Dataset records:

■ ■ ■ ■ ■ ■ ■

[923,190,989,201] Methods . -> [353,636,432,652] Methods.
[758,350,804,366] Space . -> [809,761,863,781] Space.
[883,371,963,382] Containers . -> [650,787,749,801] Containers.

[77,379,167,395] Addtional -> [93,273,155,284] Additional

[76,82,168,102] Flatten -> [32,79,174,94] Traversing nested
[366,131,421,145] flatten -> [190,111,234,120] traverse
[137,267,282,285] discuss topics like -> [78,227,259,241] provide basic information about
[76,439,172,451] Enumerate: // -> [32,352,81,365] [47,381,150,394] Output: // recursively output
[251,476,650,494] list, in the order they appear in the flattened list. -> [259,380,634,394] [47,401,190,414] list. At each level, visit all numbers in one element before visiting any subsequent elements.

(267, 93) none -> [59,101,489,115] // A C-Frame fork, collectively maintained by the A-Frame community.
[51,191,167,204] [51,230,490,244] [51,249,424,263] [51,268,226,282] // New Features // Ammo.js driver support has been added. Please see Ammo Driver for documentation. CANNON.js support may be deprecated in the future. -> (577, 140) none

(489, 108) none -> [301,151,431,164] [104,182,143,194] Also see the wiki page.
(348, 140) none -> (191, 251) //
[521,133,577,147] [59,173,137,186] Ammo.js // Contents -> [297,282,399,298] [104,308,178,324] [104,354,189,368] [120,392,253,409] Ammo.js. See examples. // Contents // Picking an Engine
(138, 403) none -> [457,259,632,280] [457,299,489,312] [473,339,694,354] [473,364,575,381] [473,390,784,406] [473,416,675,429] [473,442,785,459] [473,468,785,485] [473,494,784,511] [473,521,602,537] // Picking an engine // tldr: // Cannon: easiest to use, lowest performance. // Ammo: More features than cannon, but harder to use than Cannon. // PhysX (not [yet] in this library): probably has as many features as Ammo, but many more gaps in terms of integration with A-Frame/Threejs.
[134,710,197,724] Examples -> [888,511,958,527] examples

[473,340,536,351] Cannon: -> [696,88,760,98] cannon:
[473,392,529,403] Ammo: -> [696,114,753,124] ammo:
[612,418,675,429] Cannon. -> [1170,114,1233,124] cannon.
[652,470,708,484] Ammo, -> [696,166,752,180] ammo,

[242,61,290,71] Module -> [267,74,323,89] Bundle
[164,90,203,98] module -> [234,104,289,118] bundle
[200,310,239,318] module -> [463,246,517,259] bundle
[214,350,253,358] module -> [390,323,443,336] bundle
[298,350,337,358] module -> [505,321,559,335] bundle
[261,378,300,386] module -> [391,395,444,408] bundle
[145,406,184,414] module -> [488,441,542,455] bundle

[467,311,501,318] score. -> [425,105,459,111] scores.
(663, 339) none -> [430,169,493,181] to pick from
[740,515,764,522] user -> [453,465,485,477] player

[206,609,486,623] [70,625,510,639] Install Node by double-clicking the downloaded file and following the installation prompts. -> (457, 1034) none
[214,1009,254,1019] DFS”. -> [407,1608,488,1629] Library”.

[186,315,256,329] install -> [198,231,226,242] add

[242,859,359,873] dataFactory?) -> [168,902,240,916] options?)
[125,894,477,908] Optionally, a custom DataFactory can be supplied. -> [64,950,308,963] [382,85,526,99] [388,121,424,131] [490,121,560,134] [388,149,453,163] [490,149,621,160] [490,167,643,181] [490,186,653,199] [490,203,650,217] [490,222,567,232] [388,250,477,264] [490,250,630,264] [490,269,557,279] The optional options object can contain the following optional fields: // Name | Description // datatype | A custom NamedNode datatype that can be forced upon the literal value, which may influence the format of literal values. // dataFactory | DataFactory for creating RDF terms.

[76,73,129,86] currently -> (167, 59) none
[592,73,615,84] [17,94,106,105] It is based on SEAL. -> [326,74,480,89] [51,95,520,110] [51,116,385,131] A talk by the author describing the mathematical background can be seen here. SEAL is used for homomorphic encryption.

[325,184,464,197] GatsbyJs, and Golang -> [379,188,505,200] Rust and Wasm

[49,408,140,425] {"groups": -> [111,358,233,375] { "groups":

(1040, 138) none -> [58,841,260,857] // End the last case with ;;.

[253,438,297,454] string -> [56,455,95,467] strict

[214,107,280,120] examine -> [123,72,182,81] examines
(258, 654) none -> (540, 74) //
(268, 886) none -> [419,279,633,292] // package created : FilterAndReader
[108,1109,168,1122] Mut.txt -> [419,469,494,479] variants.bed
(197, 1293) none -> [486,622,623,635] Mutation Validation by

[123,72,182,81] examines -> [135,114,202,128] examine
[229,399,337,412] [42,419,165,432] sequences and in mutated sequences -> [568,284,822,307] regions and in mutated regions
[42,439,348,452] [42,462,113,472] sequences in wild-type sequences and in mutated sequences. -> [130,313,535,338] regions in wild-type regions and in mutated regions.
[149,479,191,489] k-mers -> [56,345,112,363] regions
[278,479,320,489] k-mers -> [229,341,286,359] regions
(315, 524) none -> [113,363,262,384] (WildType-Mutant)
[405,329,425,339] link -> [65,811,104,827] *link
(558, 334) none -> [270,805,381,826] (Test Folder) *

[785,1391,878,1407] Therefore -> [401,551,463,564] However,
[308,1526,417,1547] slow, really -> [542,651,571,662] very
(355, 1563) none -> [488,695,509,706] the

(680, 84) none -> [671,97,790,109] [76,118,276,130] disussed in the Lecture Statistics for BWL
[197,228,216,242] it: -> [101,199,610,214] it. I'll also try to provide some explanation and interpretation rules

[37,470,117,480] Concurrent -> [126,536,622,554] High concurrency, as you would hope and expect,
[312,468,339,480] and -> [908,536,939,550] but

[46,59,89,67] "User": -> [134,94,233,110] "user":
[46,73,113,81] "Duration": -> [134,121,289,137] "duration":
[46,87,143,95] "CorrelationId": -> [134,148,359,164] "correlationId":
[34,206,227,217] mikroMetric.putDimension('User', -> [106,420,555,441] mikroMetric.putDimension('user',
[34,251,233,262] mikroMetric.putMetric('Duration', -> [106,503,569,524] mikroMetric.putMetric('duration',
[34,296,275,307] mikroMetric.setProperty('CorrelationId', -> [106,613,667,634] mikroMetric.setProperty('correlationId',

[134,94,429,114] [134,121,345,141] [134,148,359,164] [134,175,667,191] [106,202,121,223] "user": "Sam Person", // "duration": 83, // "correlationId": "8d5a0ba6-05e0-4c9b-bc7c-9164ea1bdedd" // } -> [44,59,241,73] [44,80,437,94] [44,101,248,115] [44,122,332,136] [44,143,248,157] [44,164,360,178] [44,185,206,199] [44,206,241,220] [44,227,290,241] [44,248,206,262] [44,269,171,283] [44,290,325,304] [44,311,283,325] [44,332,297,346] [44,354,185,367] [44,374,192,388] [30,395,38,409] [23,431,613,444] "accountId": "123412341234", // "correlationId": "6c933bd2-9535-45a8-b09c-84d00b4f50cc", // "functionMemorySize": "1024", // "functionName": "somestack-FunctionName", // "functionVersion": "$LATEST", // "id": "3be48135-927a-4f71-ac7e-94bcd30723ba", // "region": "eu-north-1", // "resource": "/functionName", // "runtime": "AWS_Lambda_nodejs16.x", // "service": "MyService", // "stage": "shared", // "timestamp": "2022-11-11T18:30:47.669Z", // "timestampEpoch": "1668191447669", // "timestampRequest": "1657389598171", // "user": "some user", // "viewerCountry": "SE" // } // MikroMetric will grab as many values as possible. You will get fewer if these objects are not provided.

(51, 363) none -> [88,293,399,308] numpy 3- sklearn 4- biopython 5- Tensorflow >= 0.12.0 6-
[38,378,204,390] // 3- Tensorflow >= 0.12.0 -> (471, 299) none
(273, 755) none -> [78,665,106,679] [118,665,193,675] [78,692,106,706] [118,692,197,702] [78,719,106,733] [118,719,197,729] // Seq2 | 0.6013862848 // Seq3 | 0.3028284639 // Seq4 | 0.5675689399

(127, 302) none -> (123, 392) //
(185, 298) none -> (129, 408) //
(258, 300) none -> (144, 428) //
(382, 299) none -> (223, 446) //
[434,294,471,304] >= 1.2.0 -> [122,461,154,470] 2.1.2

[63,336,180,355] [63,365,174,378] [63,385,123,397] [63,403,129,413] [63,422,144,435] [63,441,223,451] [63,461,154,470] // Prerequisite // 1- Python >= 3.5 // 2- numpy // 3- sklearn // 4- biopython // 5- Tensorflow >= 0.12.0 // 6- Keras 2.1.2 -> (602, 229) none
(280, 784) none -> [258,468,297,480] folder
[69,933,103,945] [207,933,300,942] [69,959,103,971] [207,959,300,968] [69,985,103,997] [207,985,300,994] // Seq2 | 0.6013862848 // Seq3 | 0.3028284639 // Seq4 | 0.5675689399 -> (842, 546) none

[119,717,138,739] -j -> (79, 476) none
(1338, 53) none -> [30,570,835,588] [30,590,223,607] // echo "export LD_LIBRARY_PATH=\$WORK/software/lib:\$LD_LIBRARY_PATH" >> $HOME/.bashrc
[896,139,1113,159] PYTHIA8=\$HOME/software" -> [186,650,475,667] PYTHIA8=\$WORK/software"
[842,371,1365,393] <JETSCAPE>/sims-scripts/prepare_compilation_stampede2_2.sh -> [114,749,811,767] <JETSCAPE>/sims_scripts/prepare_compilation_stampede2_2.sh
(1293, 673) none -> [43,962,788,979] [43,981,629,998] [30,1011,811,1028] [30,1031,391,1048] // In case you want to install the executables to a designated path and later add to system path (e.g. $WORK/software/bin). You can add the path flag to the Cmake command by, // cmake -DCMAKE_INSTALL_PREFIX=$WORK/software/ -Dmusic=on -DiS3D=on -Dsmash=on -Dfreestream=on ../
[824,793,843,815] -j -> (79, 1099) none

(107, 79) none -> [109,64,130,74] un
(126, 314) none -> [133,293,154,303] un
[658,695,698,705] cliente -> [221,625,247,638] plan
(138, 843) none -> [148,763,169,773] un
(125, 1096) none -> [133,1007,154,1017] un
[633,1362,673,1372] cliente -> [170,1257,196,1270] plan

■ ■ ■ ■ ■ ■ ■

Task goal: Look for the word "cliente" in the data, then return every line that contains it.

Solution to this problem:
[658,695,698,705] cliente -> [221,625,247,638] plan
[633,1362,673,1372] cliente -> [170,1257,196,1270] plan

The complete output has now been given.